From the meeting notes, the key takeaways are:
1. MuddyWater, an Iranian nation-state actor, is observed to have shifted from using legitimate remote monitoring and management (RMM) software to a never-before-seen backdoor known as BugSleep as part of their recent attack campaign.
2. Cybersecurity firms, including Check Point and Sekoia, have independently discovered and named the new malware strain BugSleep and MuddyRot, respectively.
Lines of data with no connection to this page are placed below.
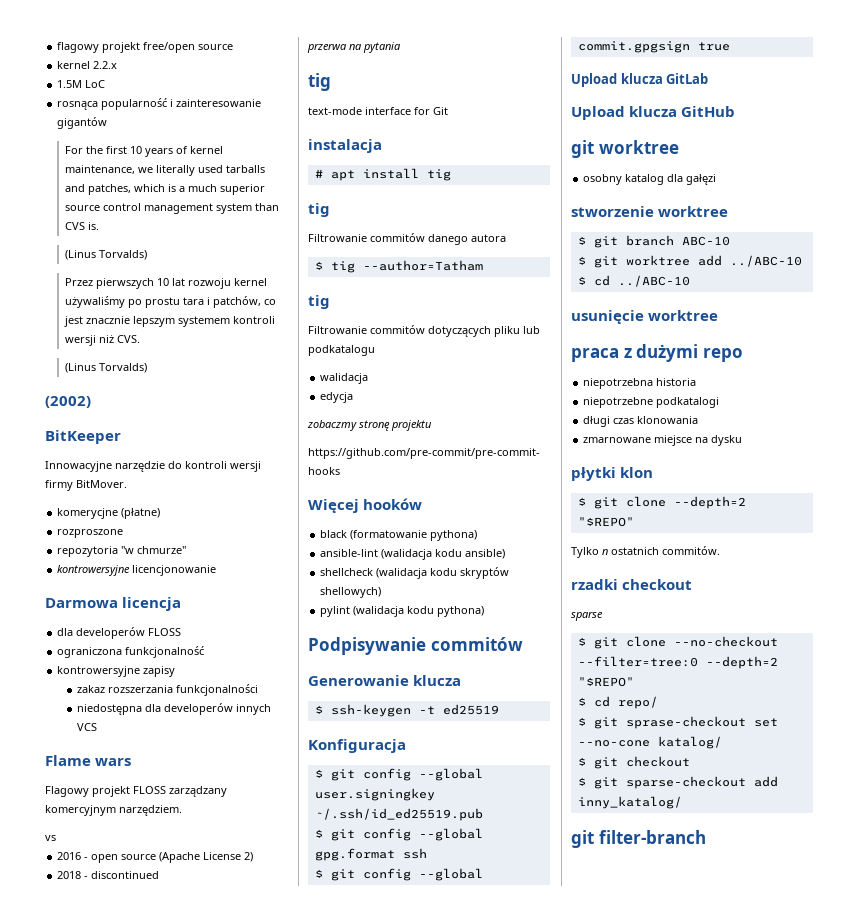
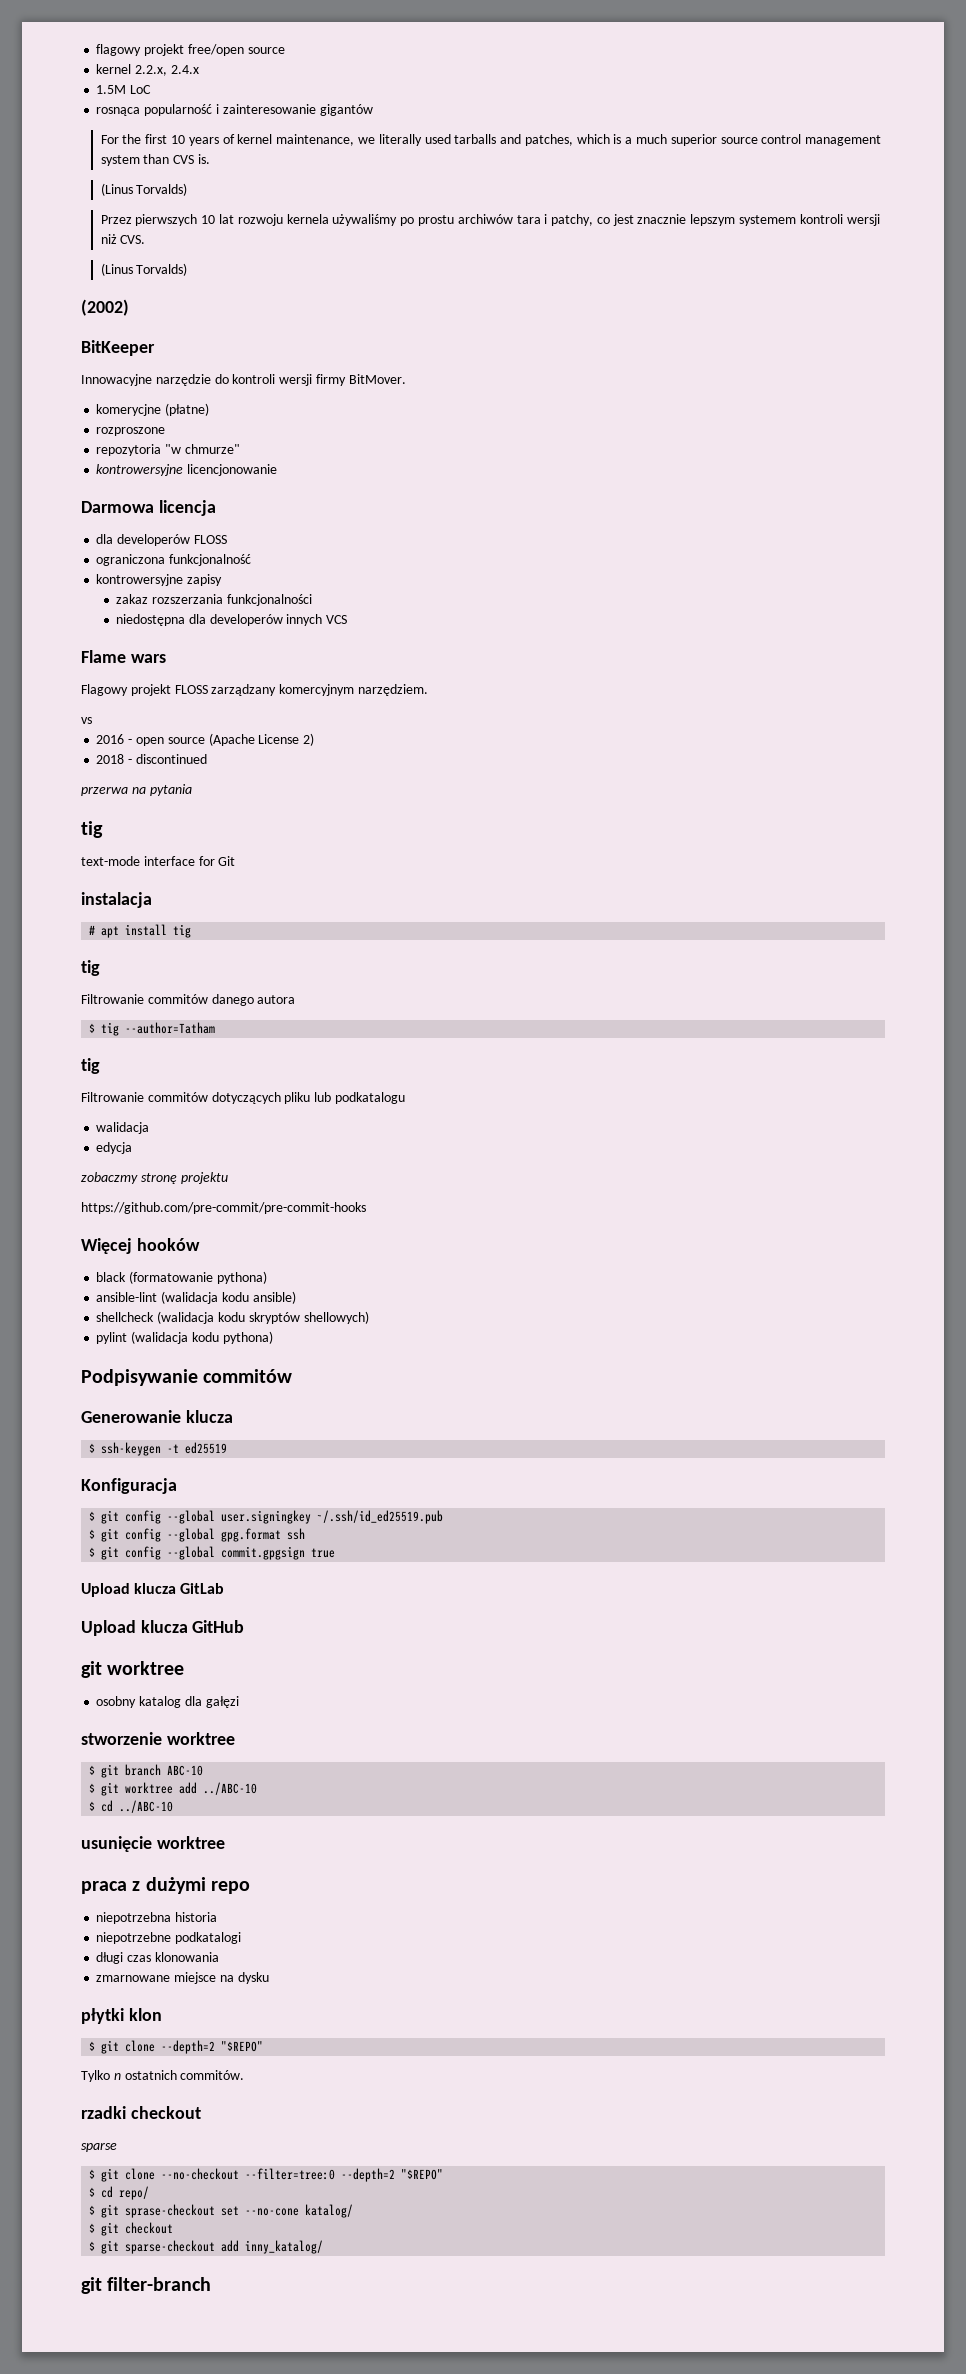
- kernel 2.2.x
+ kernel 2.2.x, 2.4.x
- Przez pierwszych 10 lat rozwoju kernel używaliśmy po prostu tara i patchów, co jest znacznie lepszym systemem kontroli wersji niż CVS.
+ Przez pierwszych 10 lat rozwoju kernela używaliśmy po prostu archiwów tara i patchy, co jest znacznie lepszym systemem kontroli wersji niż CVS.

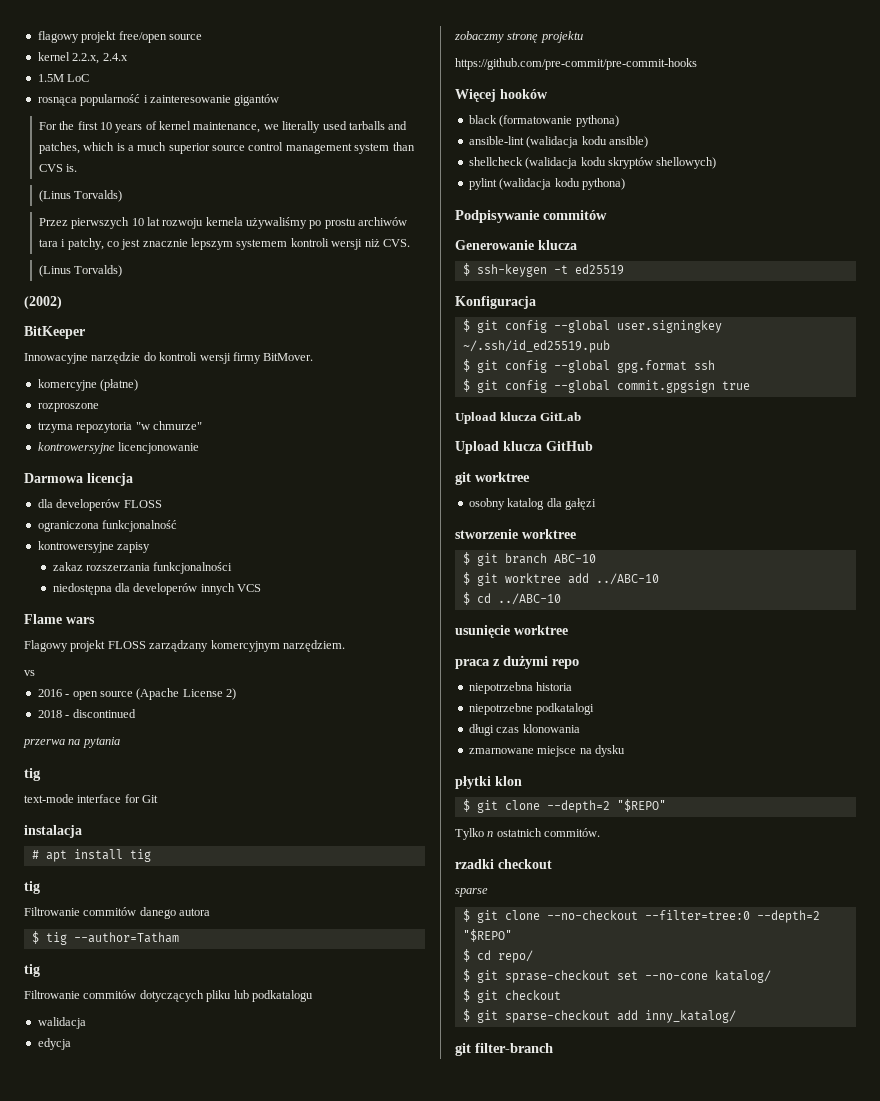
- komerycjne (płatne)
+ komercyjne (płatne)
- repozytoria "w chmurze"
+ trzyma repozytoria "w chmurze"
3. The campaign targets countries such as Turkey, Azerbaijan, Jordan, Saudi Arabia, Israel, and Portugal.
4. MuddyWater, also known as Boggy Serpens, Mango Sandstorm, and TA450, is linked to Iran’s Ministry of Intelligence and Security (MOIS).
5. This threat actor has been consistently using spear-phishing lures to deliver various RMM tools and has recently focused on gaining access to business email accounts.
6. The latest attack chains involve compromised email accounts from legitimate companies being used to send spear-phishing messages containing direct links or PDF attachments pointing to an Egnyte subdomain.
7. BugSleep is an x64 implant developed in C with capabilities for file download/upload, launching a reverse shell, and setting up persistence, communicating with a command-and-control (C2) server over raw TCP socket on port 443.
8. MuddyWater’s shift to using a bespoke implant is suspected to be influenced by increased monitoring of RMM tools by security vendors.
9. The increased activity of MuddyWater in the Middle East, particularly in Israel, is highlighted, indicating the persistent nature of the threat actors and their evolving techniques, tactics, and procedures.
10. Check Point and Sekoia encouraged further engagement by mentioning their exclusive content on Twitter and LinkedIn.
These takeaways provide a comprehensive understanding of the recent developments and activities related to MuddyWater’s attack campaign.